All statistical analyses were carried out with R (v. 3.5.0) or PLINK2 (Chang et al. 2015). For statistical modelling, SNP genotypes (G) were encoded assuming a dominant G × E effect of the minor allele, i.e. G = 1 for homozygous or heterozygous carriers of the minor allele, G = 0 for homozygous carriers of the major allele. A simple dominant model was used because it can cover a wide range of plausible genotype-phenotype relationships (Guan et al. 2012).
SNP selection
The choice of SNPs for tier 1 (i.e. the genotype imputation) was based upon the respective MAF and the presence or absence of a main effect on CD risk. To this end, the disease ORs of SNPs were determined by way of a CC logistic regression association analysis of all SNPs that passed quality control, adjusted for the first 10 principal components of these SNPs to allow for possible population stratification (Price et al. 2006). SNPs with a disease association p value < 10–5 were considered further and pruned according to the following pair-wise criteria: (i) main effect OR difference ≤ 0.02, (ii) MAF difference in cases ≤ 0.02, and (iii) physical distance ≤ 15 kb. Pruning left 141 ‘independent’ SNPs that were grouped into four MAF-defined categories: low (MAF < 0.05), medium low (0.05 ≤ MAF < 0.15), medium high (0.15 ≤ MAF < 0.25) and high (0.25 ≥ MAF). All main effect SNPs in the low (n = 16) and medium low (n = 7) category were included in the subsequent imputation, together with 18 SNPs per category randomly chosen from ‘medium high’ and ‘high’. These 59 main effect SNPs were complemented by 59 randomly selected SNPs lacking a main effect, chosen according to the following matching criteria: (i) localization on the same chromosome as the respective main effect SNP, and (ii) a MAF difference ≤ 0.01 in cases. A detailed list of the 118 target SNPs is provided in Supplementary Table 1.

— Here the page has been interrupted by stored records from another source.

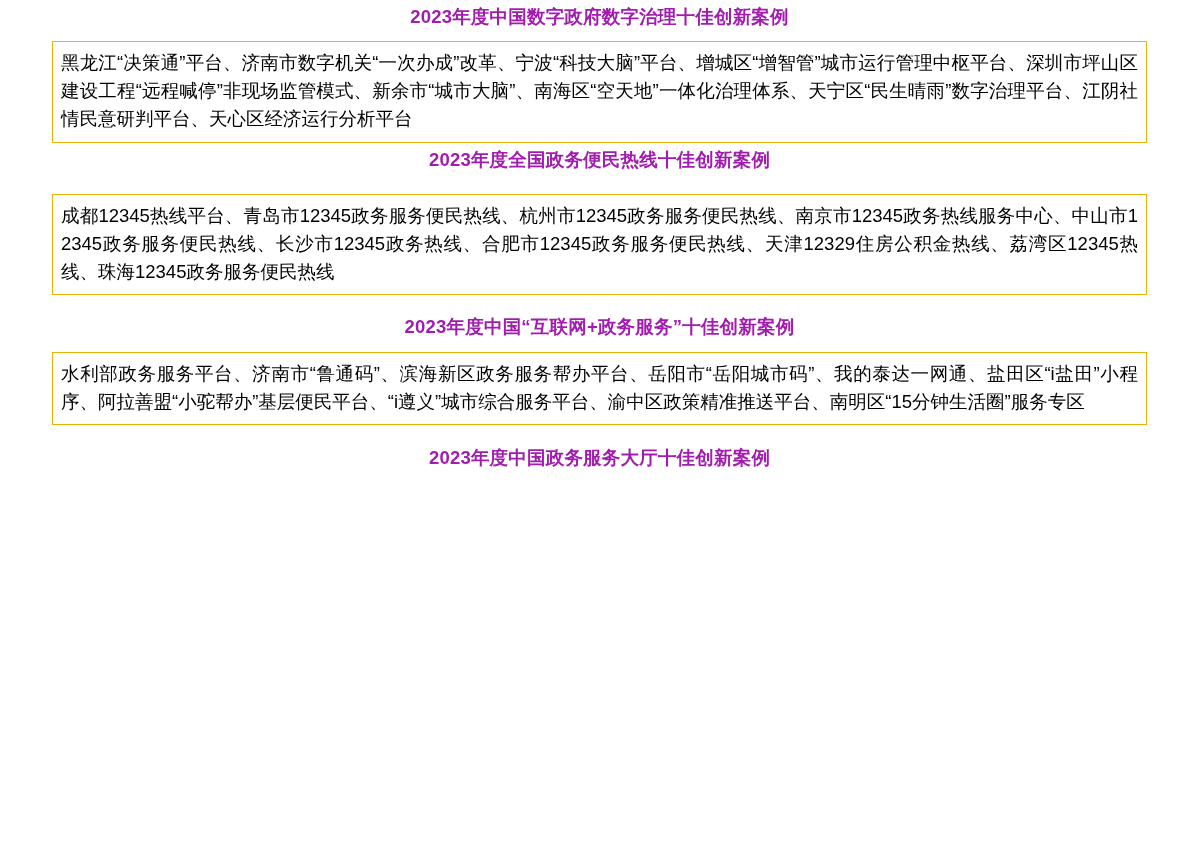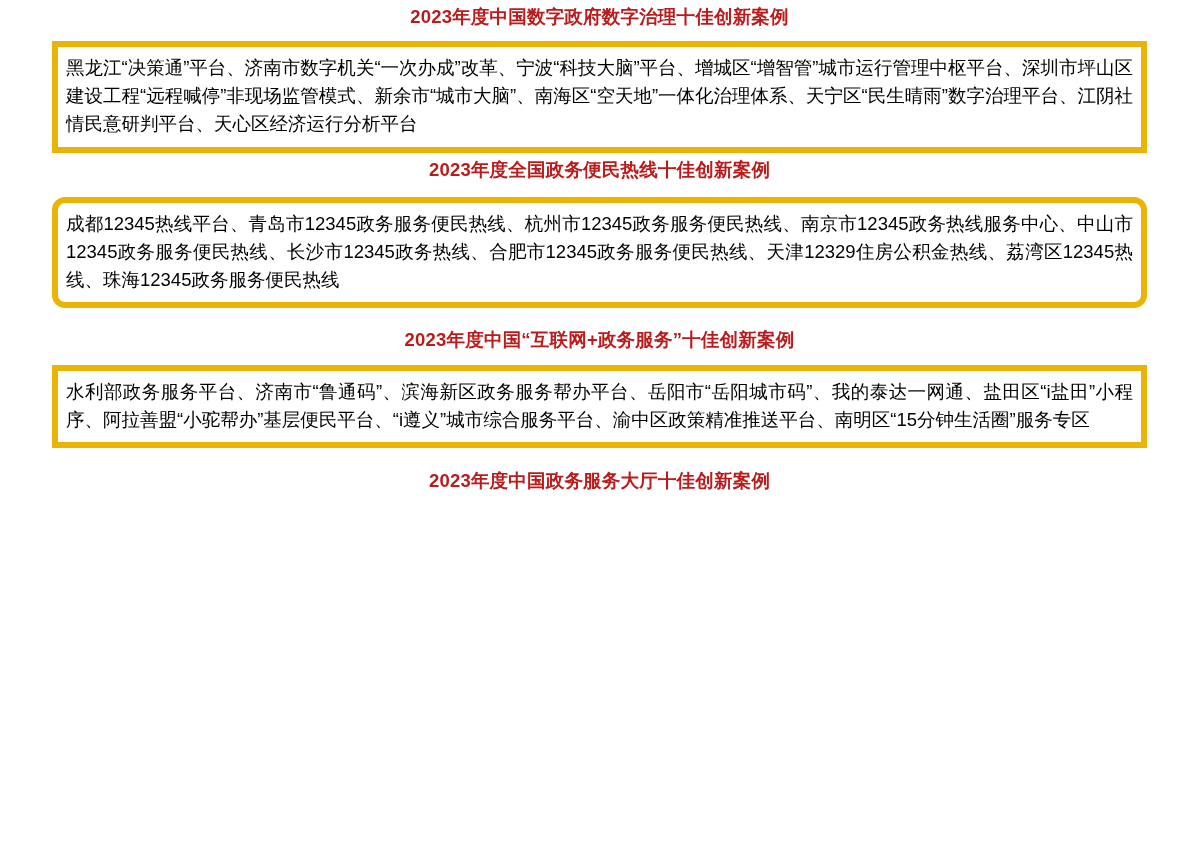--- a/index.html
+++ b/index.html
@@ -24,7 +24,7 @@
   }
   .section-title {
     text-align: center;
-    color: #b91c1c;
+    color: #a21caf;
     font-weight: bold;
     font-size: 18.5px;
     line-height: 1.2;

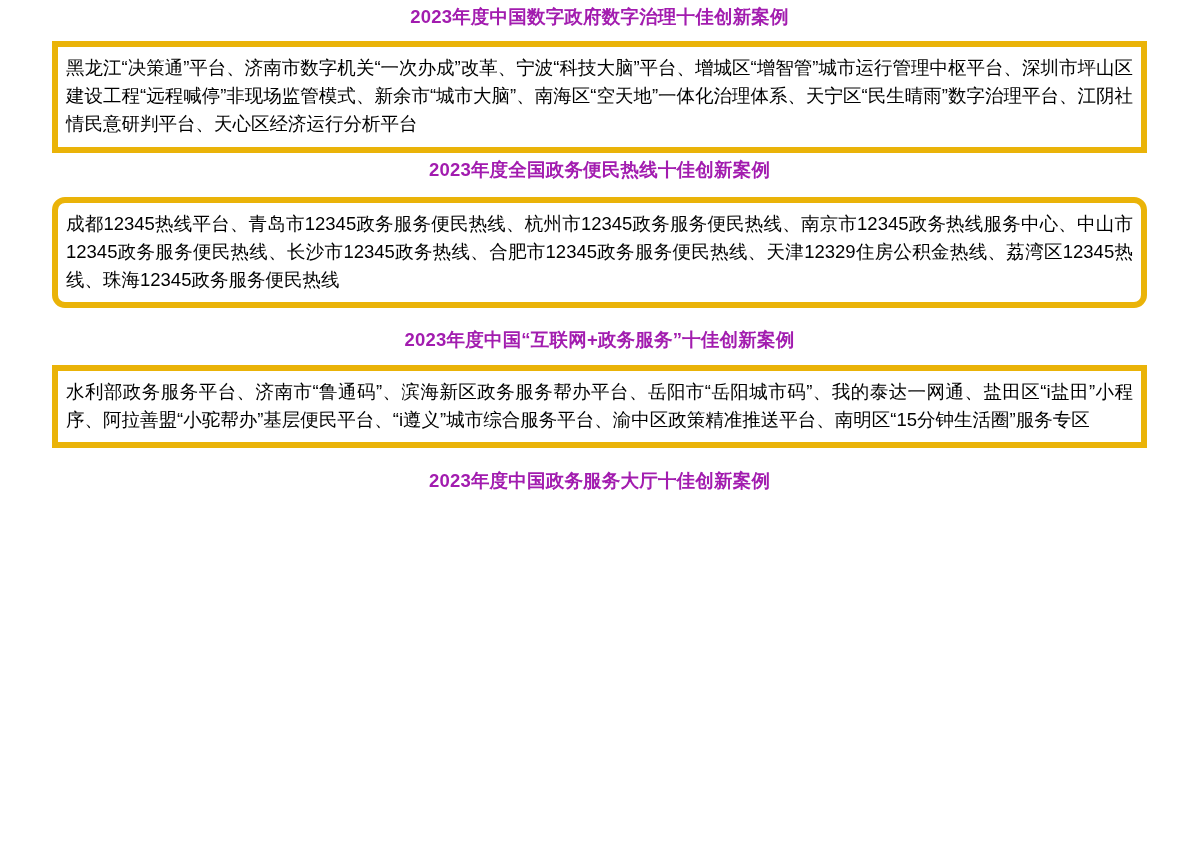--- a/index.html
+++ b/index.html
@@ -33,7 +33,7 @@
     padding: 6px 0 7px 0;
   }
   .section-body {
-    border: 6px solid #eab308;
+    border: 1px solid #eab308;
     box-sizing: border-box;
     padding: 7px 8px 8px 8px;
     font-size: 18.5px;

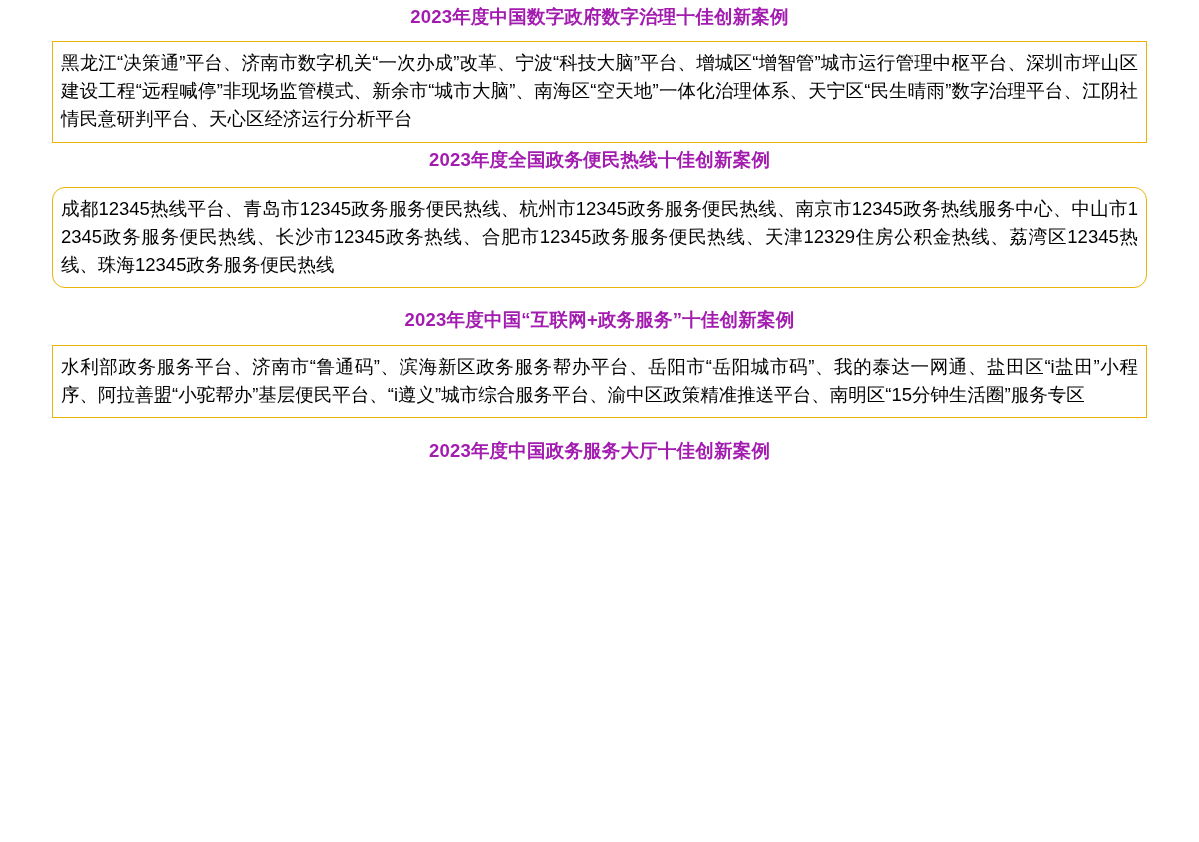--- a/index.html
+++ b/index.html
@@ -46,7 +46,7 @@
   .sec-0 .section-title { padding-top: 2px; }
   .sec-0 .section-body { margin-top: 6px; }
   .sec-1 .section-title { }
-  .sec-1 .section-body { margin-top: 9px; border-radius: 13px; }
+  .sec-1 .section-body { margin-top: 16px; }
   .sec-2 .section-title { padding-top: 21px; }
   .sec-2 .section-body { margin-top: 7px; }
   .sec-3 .section-title { padding-top: 22px; }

Only target SNPs with a proven main effect were forwarded to tier 2 of our study (i.e. G × E simulation and analysis). Here, however, we excluded main effect SNPs with an imputed MAF < 0.005 or a missing rate > 0.2, bringing the final number of target SNPs in tier 2 to 56. These criteria were found to be sufficient to ensure that no segmentation errors occurred with the PLINK software in tier 2.
Imputation (Tier 1)
Genotype imputation was carried out for the 118 target SNPs in 10 successive rounds, each time thinning further the set of SNPs driving the imputation. In the first round, only the genotypes of the 118 target SNPs themselves were masked; in the nth subsequent round (n = 2 to 10), the surrounding SNPs were LD-pruned maintaining only SNPs with r2 < (11-n)/10 to the target SNP. A script published by the Wellcome Centre for Human Genetics, Oxford, UK (https://www.well.ox.ac.uk/~wrayner/tools/) was used to prepare the datasets for genotype imputation with the Michigan Imputation Server (https://imputationserver.sph.umich.edu/), which uses minimac4, selecting Quality control and Eagle v. 2.4 phasing settings. The HRC European data comprising 39.6 Million SNP genotypes from each of 32,470 individual samples (The Haplotype Reference Consortium 2016) served as the imputation base.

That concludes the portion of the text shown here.